Bad Alchemy - Jordan Krall

Bad Alchemy is the continuation of False Magic Kingdom. Told via multiple viewpoints - as previously established - it takes the narrative into different directions but essentially talking about the same thing. Human loss and personal breakdowns or tragedies. The anxiety which was very apparent and strong in False Magic Kingdom feels lessened now, and the focus is more on personal events than something more general.

The stories spill over from False Magic Kingdom, iE the story of Tina, a girl who was born with two penises (sic) who is desperate to have a surgery to have them removed, against her parents wishes. The symbolism is obviously strong, we are still talking about 9/11 here, even more hinted at than really spelled out.

The individual stories within Bad Alchemy are coming together more clearly, are tied together within the stories themselves, but in different contexts. Characters play their parts, and are connected to their fellow companions. What ties them together in fact is odd at times, and seems constructed into something larger, hidden within layers of references.

Bad Alchemy feels less obscure, less surreal, since there is due Krall´s language a more coherent sound - if only BOOM - which makes the reading itself easier. The characters traits and motivations are played out, and are more of something now, and it seems more focused as a whole. Plus, there is a strong series of implications about something terrible happening and/or going to happen. Oftentimes a remembrance of a time that once was and is no more, and how to distance themselves from their past and present.

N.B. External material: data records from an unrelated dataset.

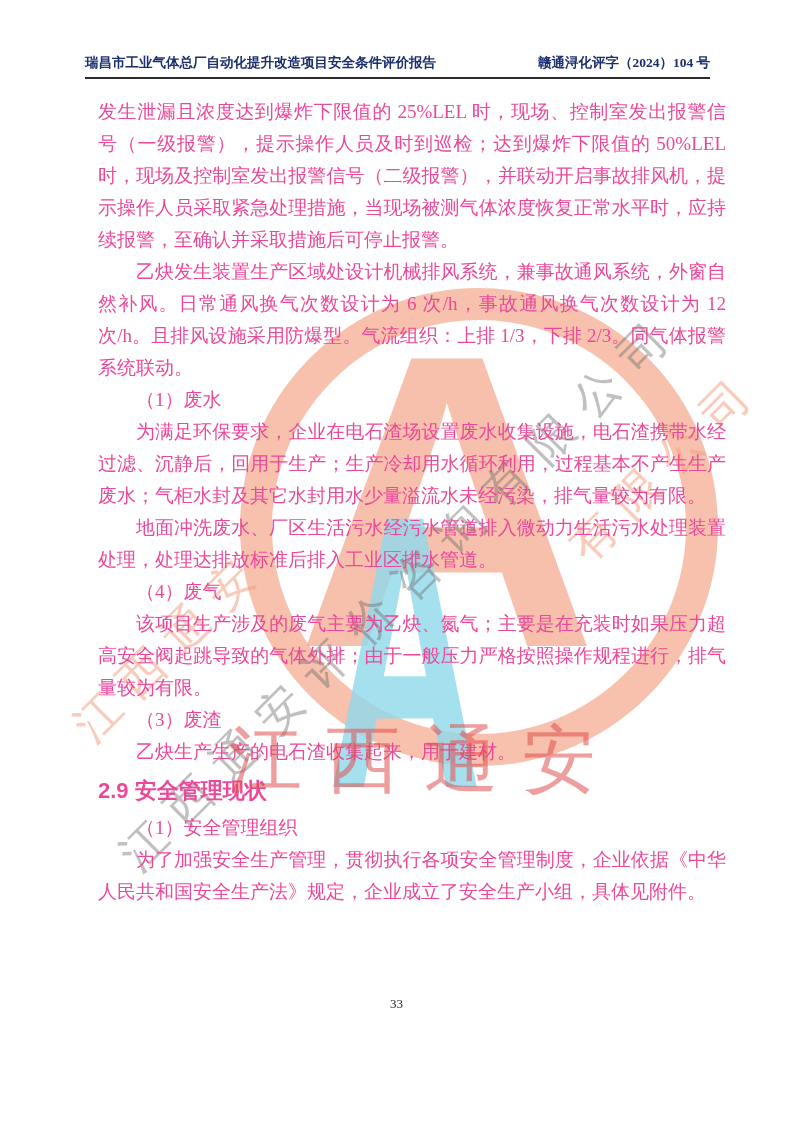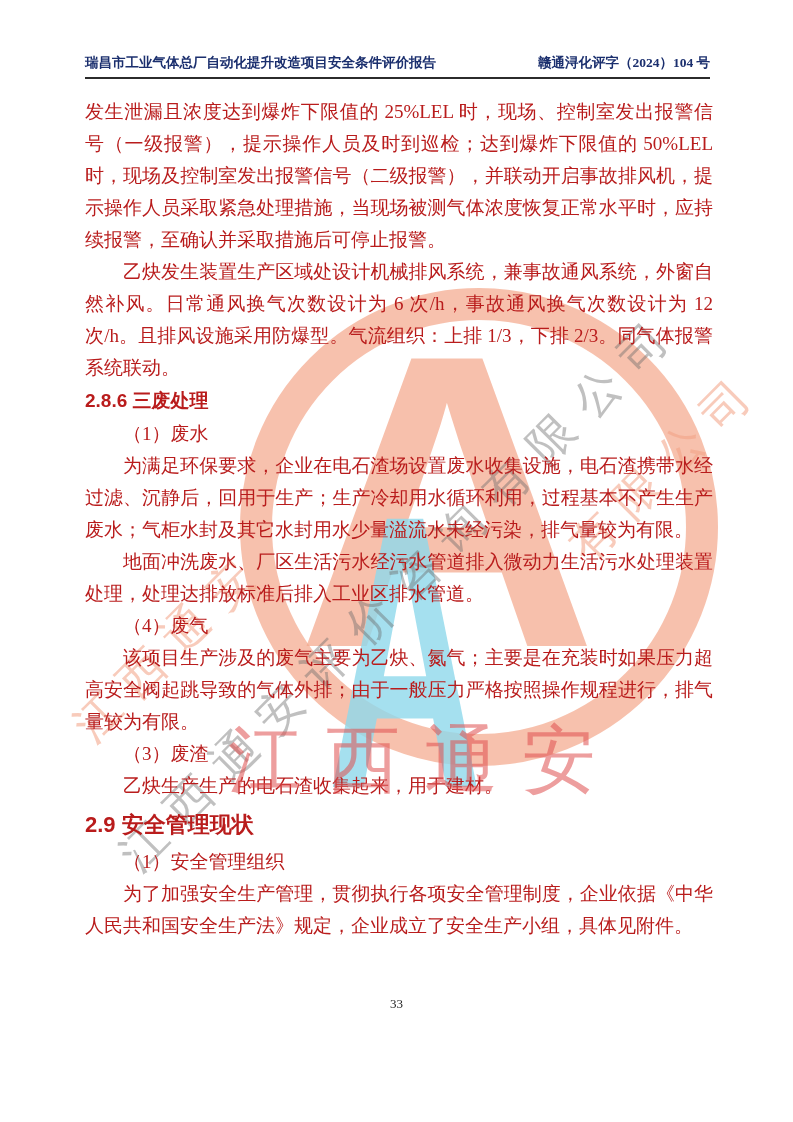--- a/index.html
+++ b/index.html
@@ -64,22 +64,22 @@
     color:rgba(242,161,132,.55);z-index:0;white-space:nowrap;
   }
   .wm-brand-red{
     left:228px;top:720px;
     font-size:74px;letter-spacing:24px;line-height:80px;
     color:#e04f4f;opacity:.55;z-index:2;white-space:nowrap;
     font-family:"Liberation Serif","DejaVu Serif",serif;
   }
   
   .content{
-    position:absolute;left:85px;top:96px;width:628px;
-    font-size:19px;line-height:32px;color:#b91c1c;
+    position:absolute;left:98px;top:96px;width:628px;
+    font-size:19px;line-height:32px;color:#ec4899;
     text-align:justify;z-index:1;
   }
   .content p{margin:0;}
   .p-indent{text-indent:2em;}
   .p-noindent{text-indent:0;}
   .h-small{
     font-family:"Liberation Sans","DejaVu Sans",sans-serif;
     font-weight:bold;font-size:19px;line-height:32px;margin:1px 0;
   }
   .h-big{
@@ -107,21 +107,20 @@
 
   <div class="header">
     <span>瑞昌市工业气体总厂自动化提升改造项目安全条件评价报告</span>
     <span>赣通浔化评字（2024）104 号</span>
   </div>
 
   <div class="content">
     <p class="p-noindent">发生泄漏且浓度达到爆炸下限值的 25%LEL 时，现场、控制室发出报警信号（一级报警），提示操作人员及时到巡检；达到爆炸下限值的 50%LEL 时，现场及控制室发出报警信号（二级报警），并联动开启事故排风机，提示操作人员采取紧急处理措施，当现场被测气体浓度恢复正常水平时，应持续报警，至确认并采取措施后可停止报警。</p>
     <p class="p-indent">乙炔发生装置生产区域处设计机械排风系统，兼事故通风系统，外窗自然补风。日常通风换气次数设计为 6 次/h，事故通风换气次数设计为 12 次/h。且排风设施采用防爆型。气流组织：上排 1/3，下排 2/3。同气体报警系统联动。</p>
 
-    <div class="h-small">2.8.6 三废处理</div>
 
     <p class="p-indent">（1）废水</p>
     <p class="p-indent">为满足环保要求，企业在电石渣场设置废水收集设施，电石渣携带水经过滤、沉静后，回用于生产；生产冷却用水循环利用，过程基本不产生生产废水；气柜水封及其它水封用水少量溢流水未经污染，排气量较为有限。</p>
     <p class="p-indent">地面冲洗废水、厂区生活污水经污水管道排入微动力生活污水处理装置处理，处理达排放标准后排入工业区排水管道。</p>
 
     <p class="p-indent">（4）废气</p>
     <p class="p-indent">该项目生产涉及的废气主要为乙炔、氮气；主要是在充装时如果压力超高安全阀起跳导致的气体外排；由于一般压力严格按照操作规程进行，排气量较为有限。</p>
 
     <p class="p-indent">（3）废渣</p>
     <p class="p-indent">乙炔生产生产的电石渣收集起来，用于建材。</p>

Still, the narrative itself is confusing, which is to be expected, since there is ~apparently~ no order of things, no clear cut line of thought, no established connection from A to B to Z, rather zig-zagging through the book. Which is fitting with the urban setting when one thinks of it as the characters commuting from here to there and back and forth in no straight lines.

It´s still not an easy read, but a challenging one. The unusual style of story telling works really well, and I enjoy this very much, even it takes time. Time and effort to really let go and fall into some kind of trance. As disjointed and non-linear everything may be it works best when the subconsciousness takes over, even that feels slightly pretensious to say. When I simply follow it with my instincts, my heart rather than my mind.